| What the task asks |
Return only those lines of the material that contain "moved".
Records supplied Start Marker
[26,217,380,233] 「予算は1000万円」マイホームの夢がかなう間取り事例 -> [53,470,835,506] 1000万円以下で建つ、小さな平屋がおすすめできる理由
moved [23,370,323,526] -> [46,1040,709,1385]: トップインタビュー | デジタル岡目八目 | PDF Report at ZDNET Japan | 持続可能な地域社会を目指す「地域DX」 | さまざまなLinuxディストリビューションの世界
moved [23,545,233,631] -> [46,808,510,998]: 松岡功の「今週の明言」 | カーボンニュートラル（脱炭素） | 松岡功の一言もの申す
Records supplied End Marker
Records supplied Start Marker
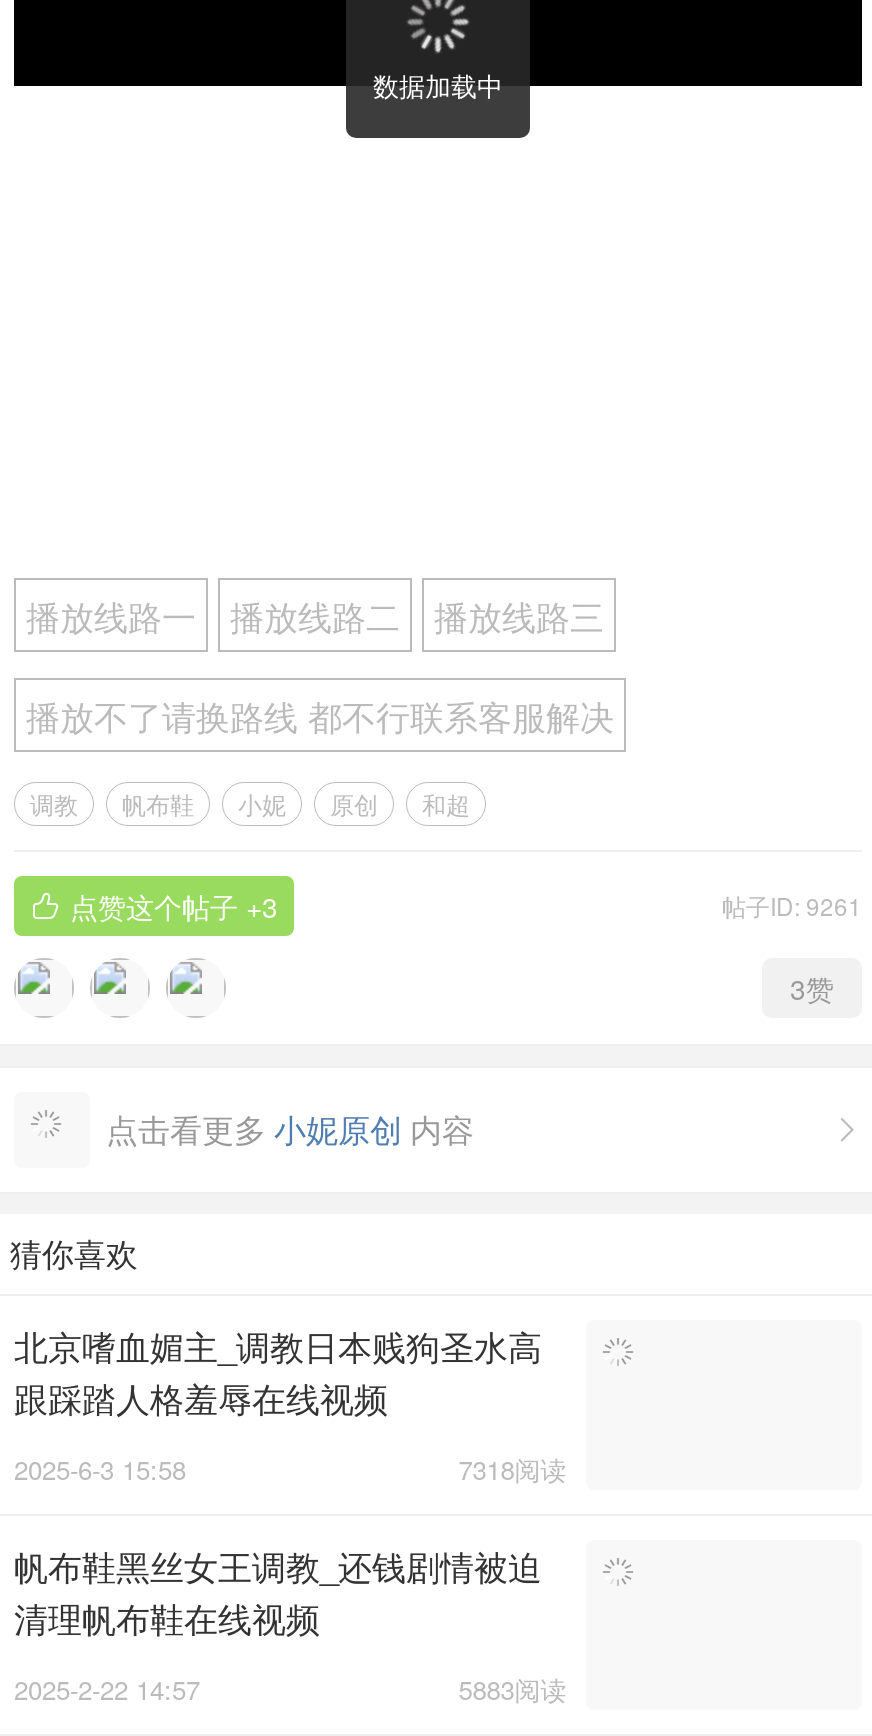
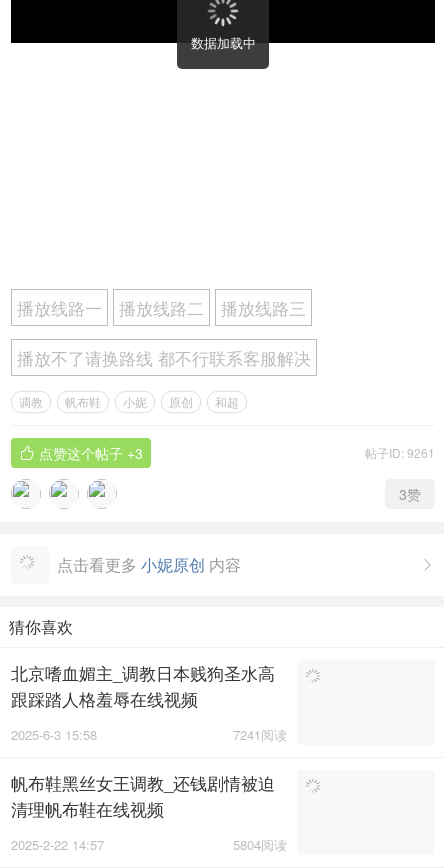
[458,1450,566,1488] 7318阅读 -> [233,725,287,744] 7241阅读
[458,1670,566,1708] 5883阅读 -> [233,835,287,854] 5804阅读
Records supplied End Marker
| Expected answer |
moved [23,370,323,526] -> [46,1040,709,1385]: トップインタビュー | デジタル岡目八目 | PDF Report at ZDNET Japan | 持続可能な地域社会を目指す「地域DX」 | さまざまなLinuxディストリビューションの世界
moved [23,545,233,631] -> [46,808,510,998]: 松岡功の「今週の明言」 | カーボンニュートラル（脱炭素） | 松岡功の一言もの申す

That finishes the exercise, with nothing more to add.